Individual charts can be maintained by one or more members of the Kubernetes community. When someone maintains a chart they have the access to merge changes to that chart. To have merge access to a chart someone needs to:

  1. Be listed on the chart, in the Chart.yaml file, as a maintainer. If you need sponsors and have contributed to the chart, please reach out to the existing maintainers, or if you are having trouble connecting with them, please reach out to one of the OWNERS of the charts repository.
  2. Be invited (and accept your invite) as a read-only collaborator on this repo. This is required for @k8s-ci-robot PR comment interaction.
  3. An OWNERS file needs to be added to a chart. That OWNERS file should list the maintainers' GitHub login names for both the reviewers and approvers sections. For an example see the Drupal chart. The OWNERS file should also be appended to the .helmignore file.

Once these two steps are done a chart approver can merge pull requests following the directions in the REVIEW_GUIDELINES.md file.

Review Process

For information related to the review procedure used by the Chart repository maintainers, see Merge approval and release process.

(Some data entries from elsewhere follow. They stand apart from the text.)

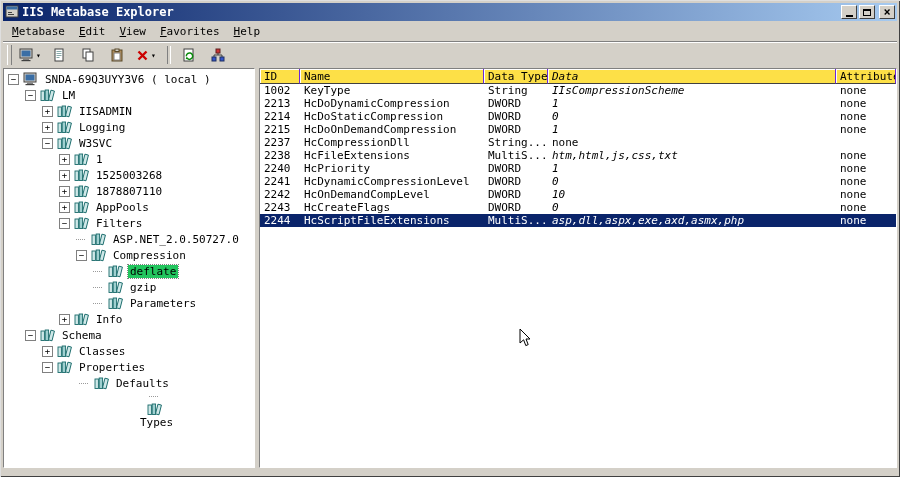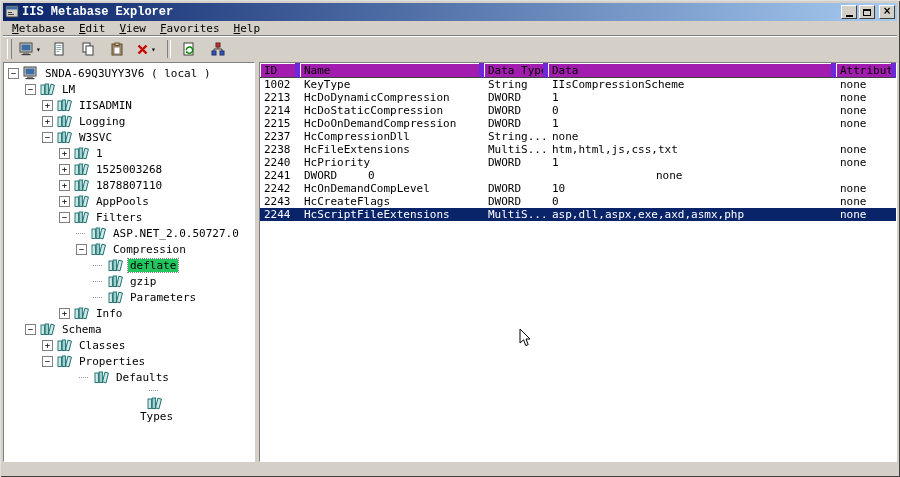--- a/index.html
+++ b/index.html
@@ -6,7 +6,7 @@
   .window{position:relative;width:900px;height:477px;box-sizing:border-box;background:#d4d0c8;
     padding:3px;font-family:"DejaVu Sans Mono",monospace;font-size:11px;color:#000;
     box-shadow:inset 1px 1px 0 #dfdfdf, inset -1px -1px 0 #404040;overflow:hidden;}
-  .titlebar{height:18px;display:flex;align-items:center;background:linear-gradient(90deg,#0a246a,#a6caf0);padding:0 2px;font-family:Liberation Mono, monospace;}
+  .titlebar{height:18px;display:flex;align-items:center;background:linear-gradient(90deg,#0a246a,#a6caf0);padding:0 2px;}
   .app-icon{width:14px;height:14px;margin-right:3px;flex:0 0 auto;}
   .title-text{color:#fff;font-weight:bold;font-size:12px;flex:1;white-space:nowrap;overflow:hidden;}
   .win-btns{display:flex;gap:2px;align-items:center;}

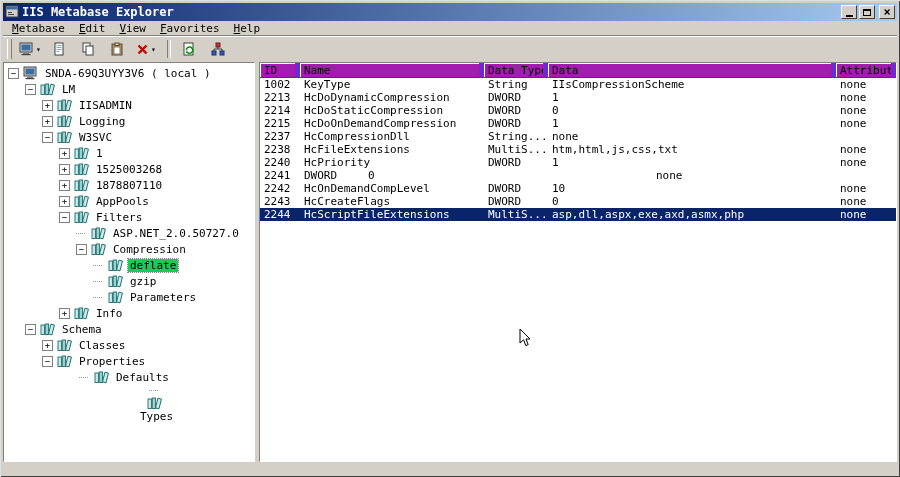--- a/index.html
+++ b/index.html
@@ -16,7 +16,7 @@
   .glyph-min{width:7px;height:2px;background:#000;margin-top:7px;}
   .glyph-max{width:8px;height:7px;border:1px solid #000;border-top-width:2px;box-sizing:border-box;}
   .glyph-close{font-size:12px;font-weight:bold;line-height:1;}
-  .menubar{height:14px;display:flex;align-items:center;padding-left:2px;}
+  .menubar{height:20px;display:flex;align-items:center;padding-left:2px;}
   .menu-item{display:inline-block;padding:2px 7px;cursor:default;}
   .menu-item::first-letter{text-decoration:underline;}
   .toolbar{height:26px;display:flex;align-items:center;border-top:1px solid #808080;box-shadow:inset 0 1px 0 #fff;padding-left:2px;}

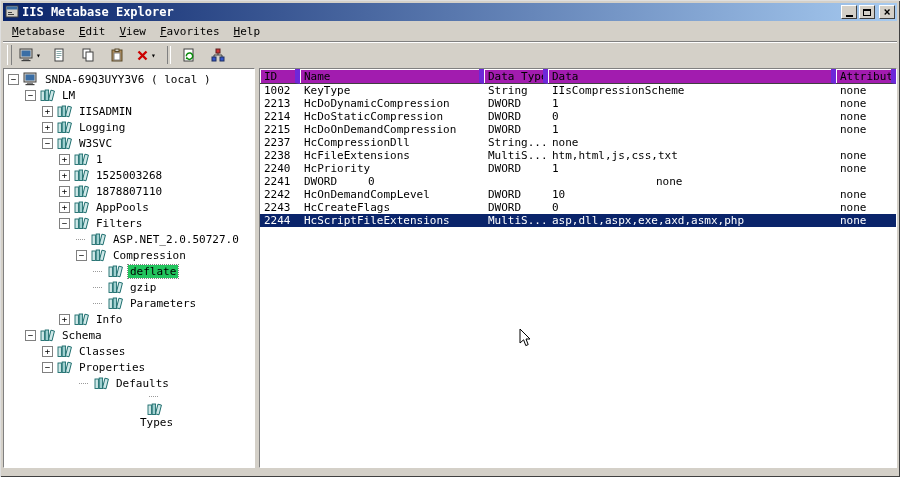--- a/index.html
+++ b/index.html
@@ -32,7 +32,7 @@
   .splitter{width:4px;flex:0 0 auto;}
   .list-panel{flex:1;background:#fff;border:1px solid;border-color:#808080 #fff #fff #808080;display:flex;flex-direction:column;overflow:hidden;}
   .lv-header{display:flex;height:15px;flex:0 0 auto;background:#d4d0c8;}
-  .hdr-cell{box-sizing:border-box;padding:1px 4px;background:#a21caf;border-right:5px solid #6d28d9;border-bottom:1px solid #404040;
+  .hdr-cell{box-sizing:border-box;padding:1px 4px;background:#fde047;border-right:1px solid #6d28d9;border-bottom:1px solid #404040;
     box-shadow:inset 1px 1px 0 #fff;white-space:nowrap;overflow:hidden;cursor:default;}
   .lv-body{flex:1;overflow:hidden;}
   .lv-row{display:flex;height:13px;line-height:13px;}

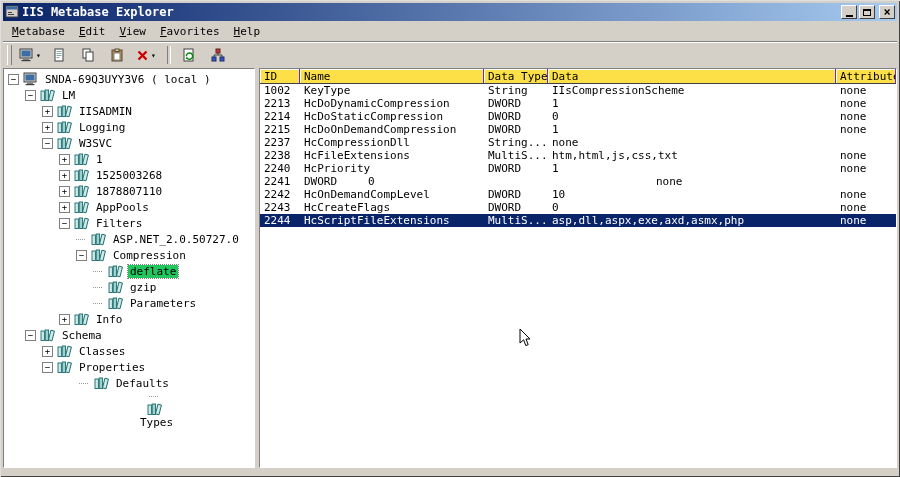--- a/index.html
+++ b/index.html
@@ -41,7 +41,7 @@
   .col-id{width:40px;flex:0 0 auto;}
   .col-name{width:184px;flex:0 0 auto;}
   .col-type{width:64px;flex:0 0 auto;}
-  .col-data{width:288px;flex:0 0 auto;}
+  .col-data{width:288px;flex:0 0 auto;font-style:italic;}
   .col-attr{flex:1;}
   .tree-row{display:flex;align-items:center;height:16px;white-space:nowrap;}
   .expander{width:11px;height:11px;flex:0 0 auto;border:1px solid #808080;background:#fff;box-sizing:border-box;

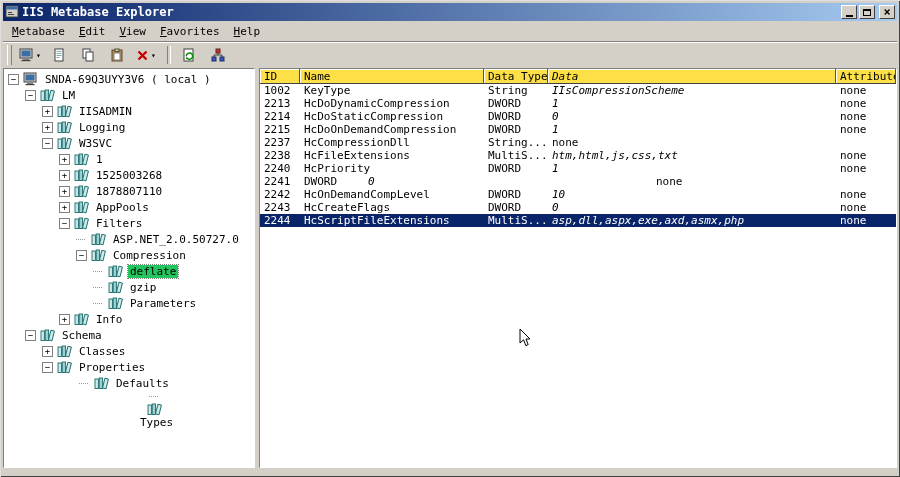--- a/index.html
+++ b/index.html
@@ -493,6 +493,7 @@
           </div>
           <div class="lv-row">
             <div class="cell col-id">2241</div>
+            <div class="cell col-name">HcDynamicCompressionLevel</div>
             <div class="cell col-type">DWORD</div>
             <div class="cell col-data">0</div>
             <div class="cell col-attr">none</div>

Stale Pull Requests and Issues

Pull Requests and Issues that have no activity for 30 days automatically become stale. After 30 days of being stale, without activity, they become rotten. Pull Requests and Issues can rot for 30 days and then they are automatically closed. This is the standard stale process handling for all repositories on the Kubernetes GitHub organization.

Supported Kubernetes Versions

This chart repository supports the latest and previous minor versions of Kubernetes. For example, if the latest minor release of Kubernetes is 1.8 then 1.7 and 1.8 are supported. Charts may still work on previous versions of Kubernertes even though they are outside the target supported window.

To provide that support the API versions of objects should be those that work for both the latest minor release and the previous one.

Status of the Project

This project is still under active development, so you might run into issues. If you do, please don't be shy about letting us know, or better yet, contribute a fix or feature.